Hal is thrilled when Uncle Nat appears at the start of the Easter holidays. Having received a letter from an old friend asking for help, the duo head off to the Harz mountains in Germany to investigate a family curse and the inexplicable events surrounding the death of Alexander Kratzenstein. Is Alexander another victim of the curse or is something more sinister going on?
With Uncle Nat acting suspiciously and a family shrouded in mystery, Hal needs to uncover the secret of Dead Man’s Pass and the family curse before another disaster strikes…
You’ve heard of the game ‘What’s the time Mr. Wolf’, right? Well the Wolf in this story clearly has no idea what the time is as he is always late and no one is happy about it.
On no, Wolf is late again and the other fairytale characters are not impressed. There’s no time for blowing down houses and Little Red’s Grandma is getting tired of waiting for Wolf to arrive. After the Three Little Pigs get grumpy with Wolf, he decides that he has had enough. There’ll be no more Big Bad Wolf. No one is worried though, I mean, how hard can huffing and puffing and frightening grandmas be? But Big Bad Wolfing is a lot harder than it looks and soon everyone is desperately trying to twist wolf’s paw and persuade him to come back…

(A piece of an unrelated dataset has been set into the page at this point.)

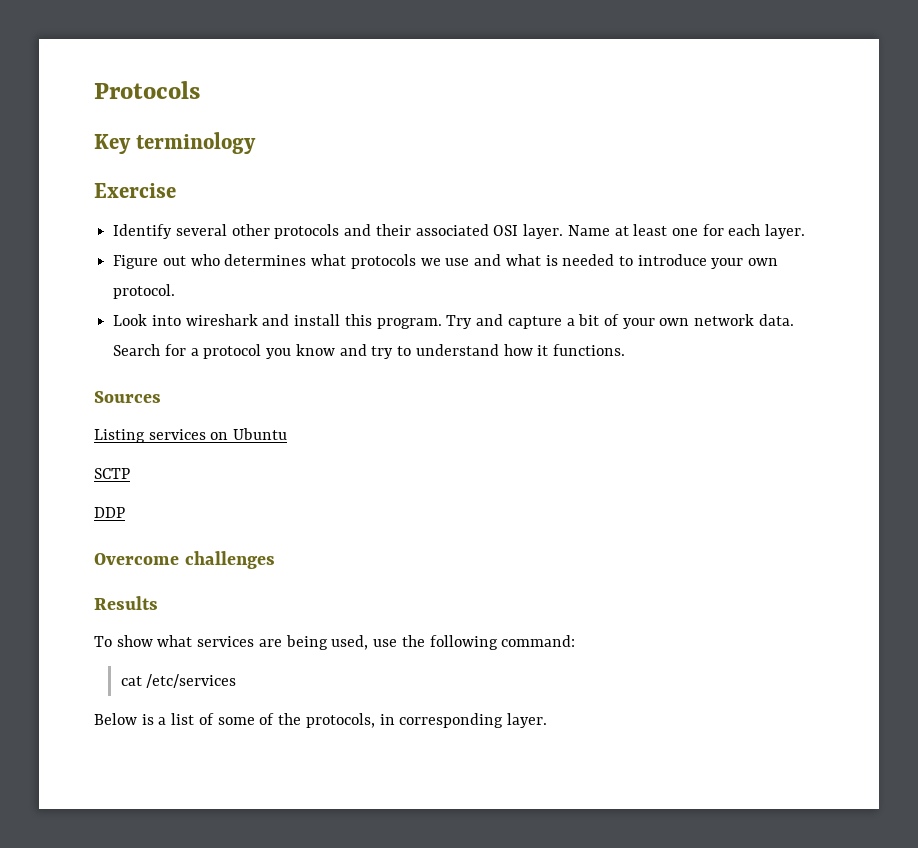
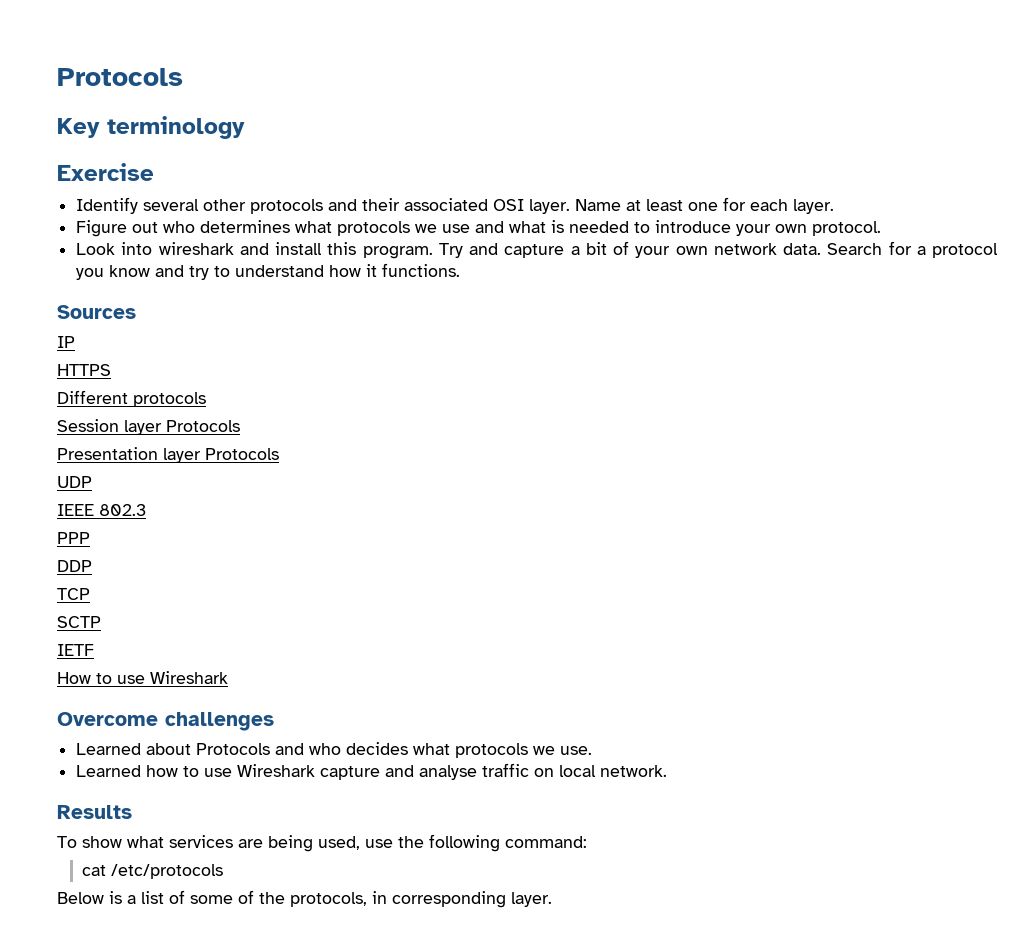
[94,428,288,443] [94,468,130,479] [94,507,125,518] [94,551,275,569] Listing services on Ubuntu // SCTP // DDP // Overcome challenges -> [57,336,75,348] [57,364,111,376] [57,390,206,407] [57,419,240,435] [57,447,279,463] [57,476,92,488] [57,504,146,516] [57,532,90,544] [57,560,92,572] [57,588,90,600] [57,616,101,628] [57,644,94,656] [57,671,228,684] [57,712,274,731] [76,742,593,758] [76,763,668,780] IP // HTTPS // Different protocols // Session layer Protocols // Presentation layer Protocols // UDP // IEEE 802.3 // PPP // DDP // TCP // SCTP // IETF // How to use Wireshark // Overcome challenges // Learned about Protocols and who decides what protocols we use. // Learned how to use Wireshark capture and analyse traffic on local network.
[146,674,237,688] /etc/services -> [111,864,224,879] /etc/protocols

EK Books publish such meaningful reads that support children and adults in coping with the big, and often scary, issues that life throws up. Dealing with illness, embracing a message of positivity in the face of a struggle and encompassing the healing power of nature, Pear of Hope is a tender-hearted read about a little girl with cancer and her recovery.
Anna loved hanging out in the old pear tree at the bottom of her garden, it was great for climbing up, swinging from and lazing under. But one day everything changed. With Anna seriously ill in bed and the tree fighting its own lonely battle for survival they need each other more than ever. The pear tree provides comfort, strength and hope, and when Anna sows a seed from one of the tree’s pears, she is planting the seeds of recovery in every sense.
Dad’s can fix anything right? After all, it’s what dads do.
A young girl’s Dad is the absolute best at fixing things. He can mend furniture, repair toys and untangle string. He’s always around to pick up the pieces and stick them back together after any ‘accident situations’. But there’s one thing that cannot be fixed, Mama. Mama is sick and when she is no longer around Dad and daughter need more than just glue and sticky tape to help repair their broken lives.
I cannot imagine what it must be like to experience the loss of a parent as a young child, that life-shattering moment when mummy or daddy is simply no longer around. How do you explain what has happened to a child? How do you explore their grief with them? How can you enable them to move on? Thankfully, the team at EK Books work with some incredibly talented authors and illustrators who seek to provide support, comfort and reassurance to parents and children.